Over time, passive methods have proven higher returns than actively managed funds. Moreover, the price of these funds is way decrease in contrast to lively methods. Together, that mixture is tough to beat.

“I do not suppose particular person buyers or cash managers can typically outperform the S&P 500,” stated Ted Jenkin, an authorized monetary planner and the CEO and founding father of oXYGen Financial, a monetary advisory and wealth administration agency primarily based in Atlanta.

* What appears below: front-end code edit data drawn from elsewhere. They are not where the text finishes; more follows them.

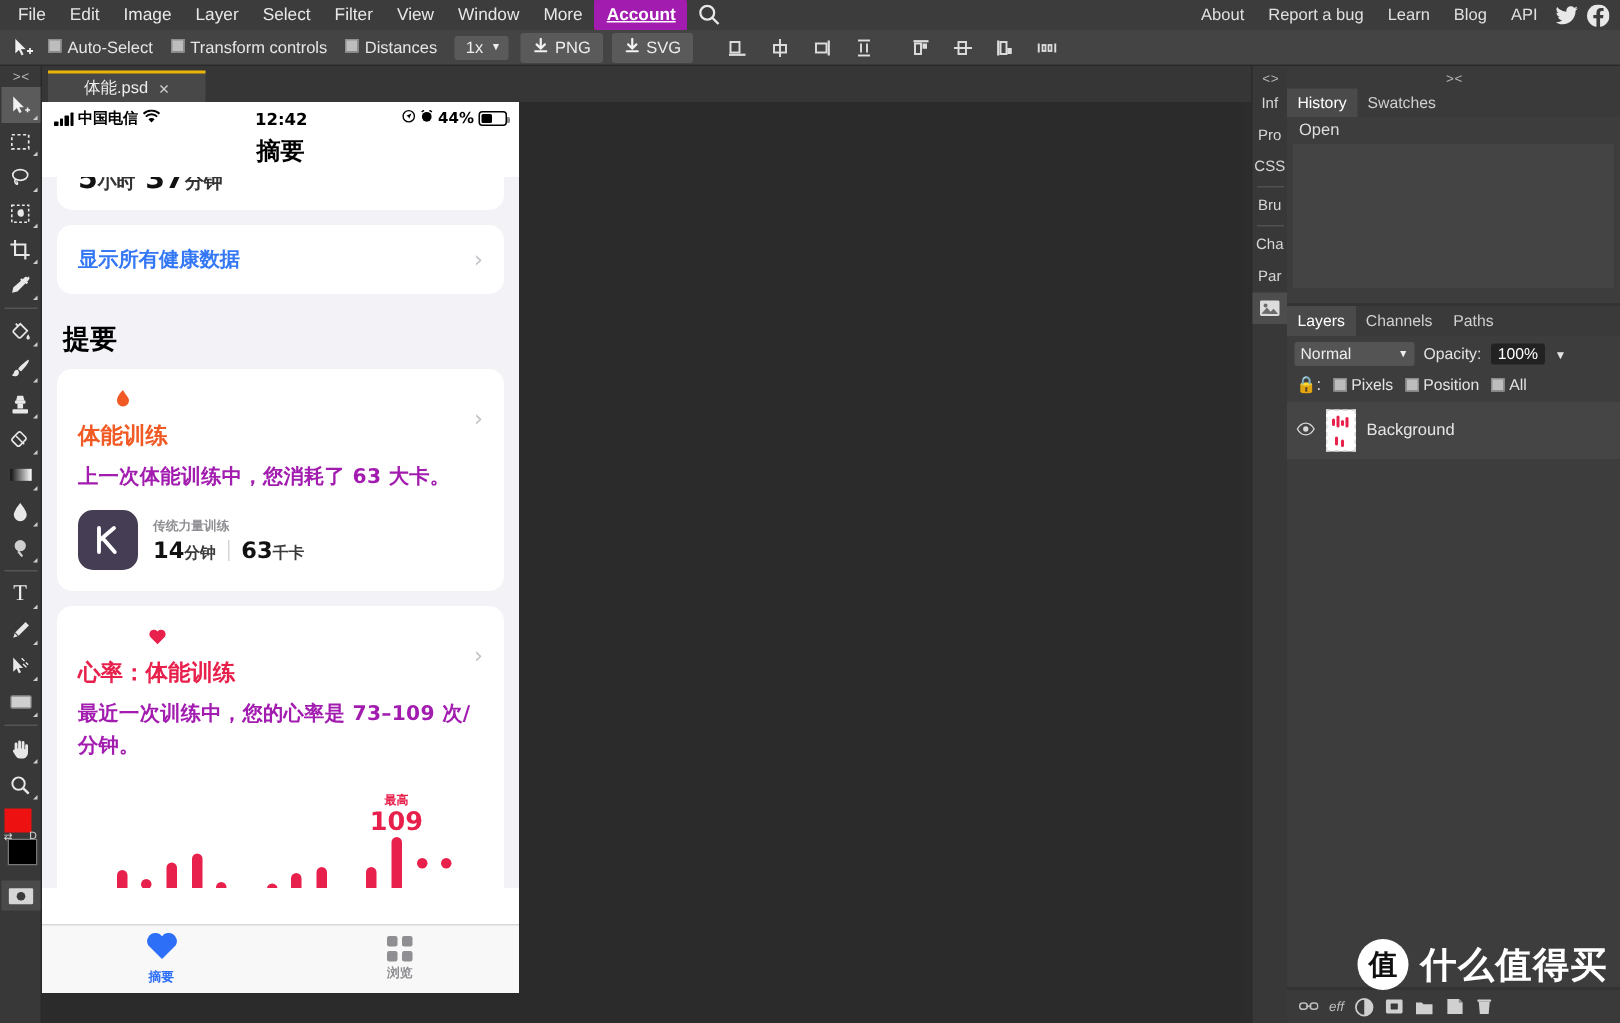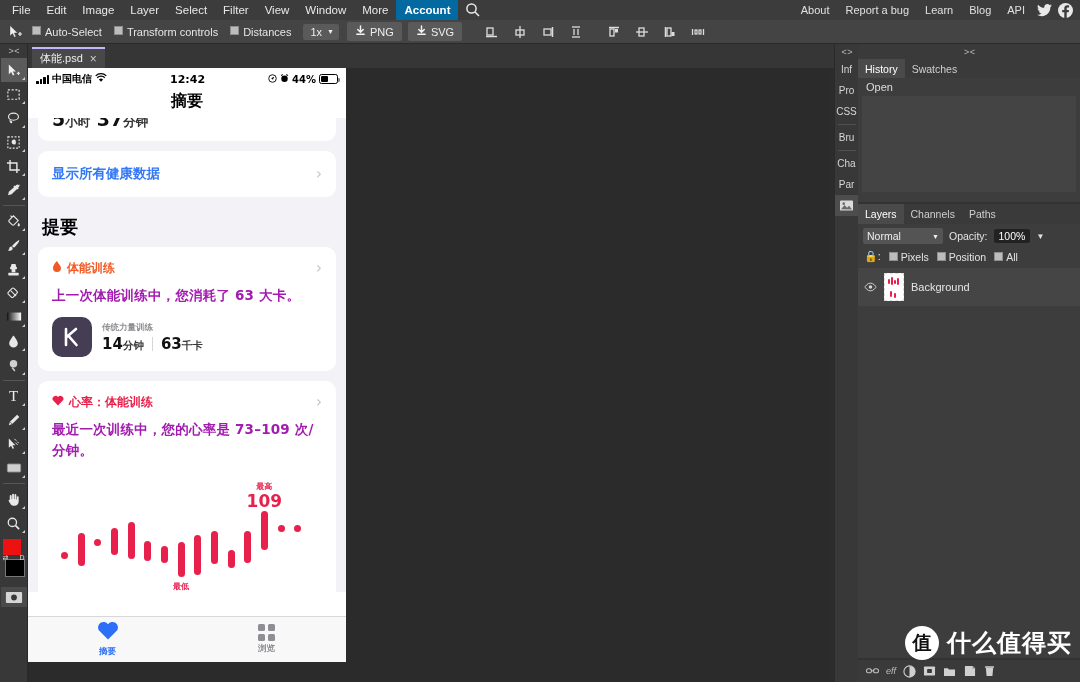"Account" .menu-item.accent { background: #0369a1 -> #a21caf; text-decoration: none -> underline }
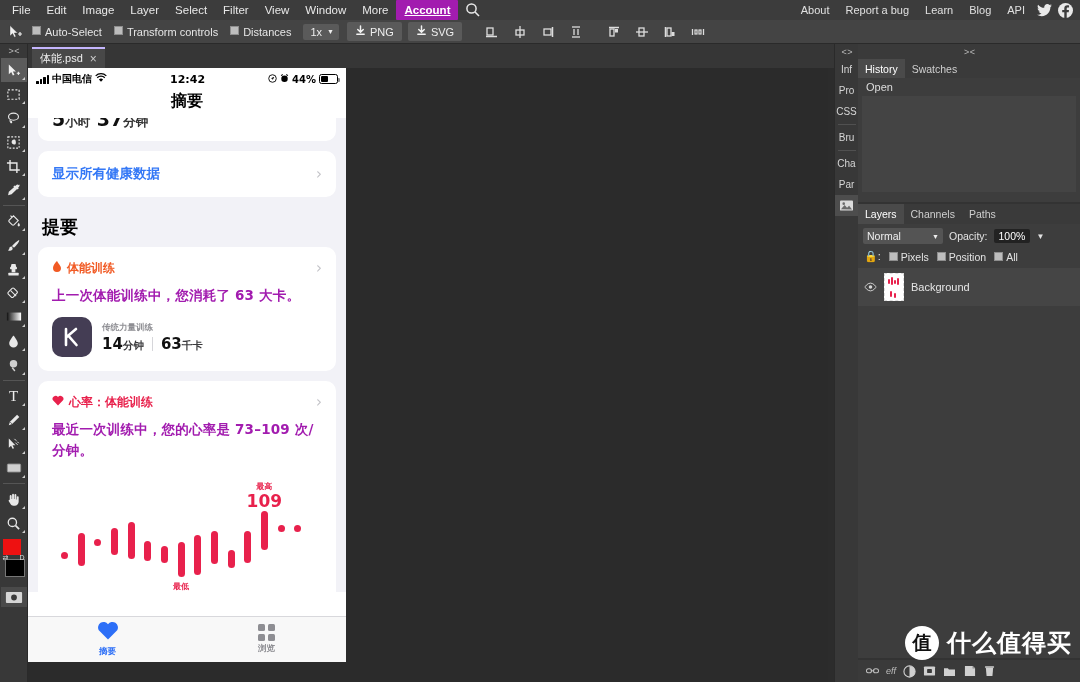"体能.psd" .doc-tab { border-top: 2px solid #c4b5fd -> 2px solid #eab308; padding: 0 8px -> 0 24px }
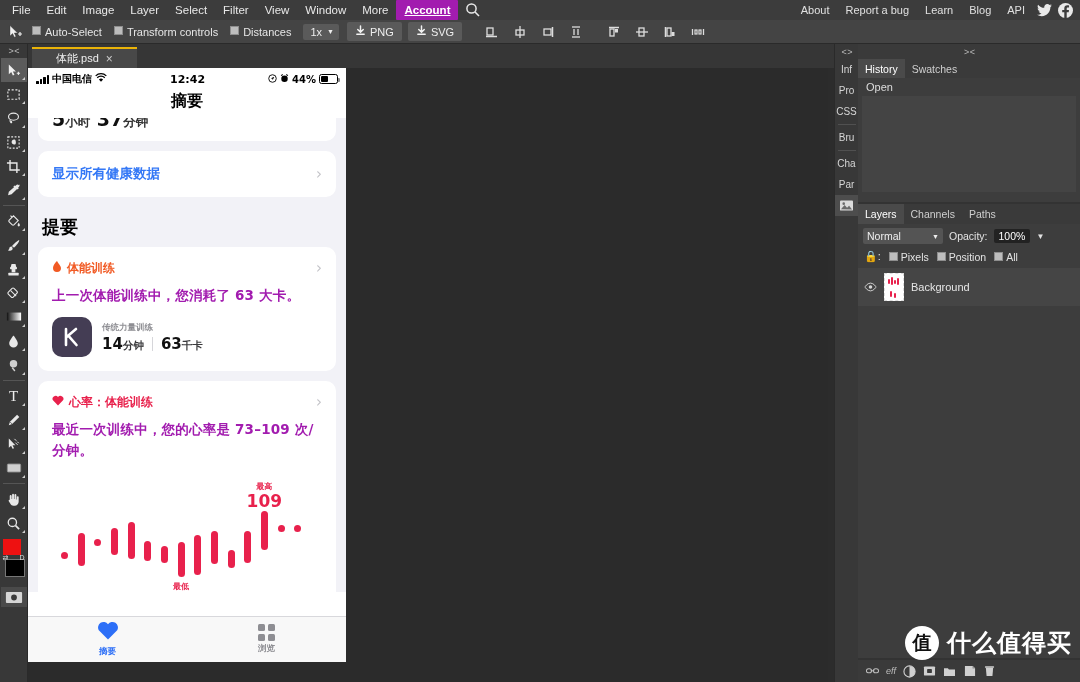"体能训练" .card-head .hl { flex-direction: none -> column; font-size: 12px -> 15px }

Jenkin can be a member of the CNBC FA Council.

When does it pay to diversify?

The larger a portfolio’s publicity to the S&P 500 index, the extra the ups and downs of that index will have an effect on its steadiness.

That is why specialists typically advocate a 60/40 cut up between shares and bonds. That could also be prolonged to 70/30 and even 80/20 if an investor’s time horizon permits for extra threat.

Moreover, completely investing in the S&P 500 on the inventory facet of a portfolio could also be limiting if different areas of the market show extra profitable in 2024.

In 2023, the S&P 500 was up round 26% for the yr, besting different methods like a U.S. small cap index fund or a global inventory index fund, famous Brian Spinelli, an authorized monetary planner and co-chief funding officer at Halbert Hargrove Global Advisors in Long Beach, California, which was No. 8 on CNBC’s FA 100 list in 2023.

It could also be tempting to throw out these different methods and simply go along with the one which did rather well final yr, Spinelli famous.

“But I would not go overboard,” Spinelli stated. “You should not be 100% U.S. giant cap and let it sit there and count on the similar degree of returns we have seen over the final 5 years.”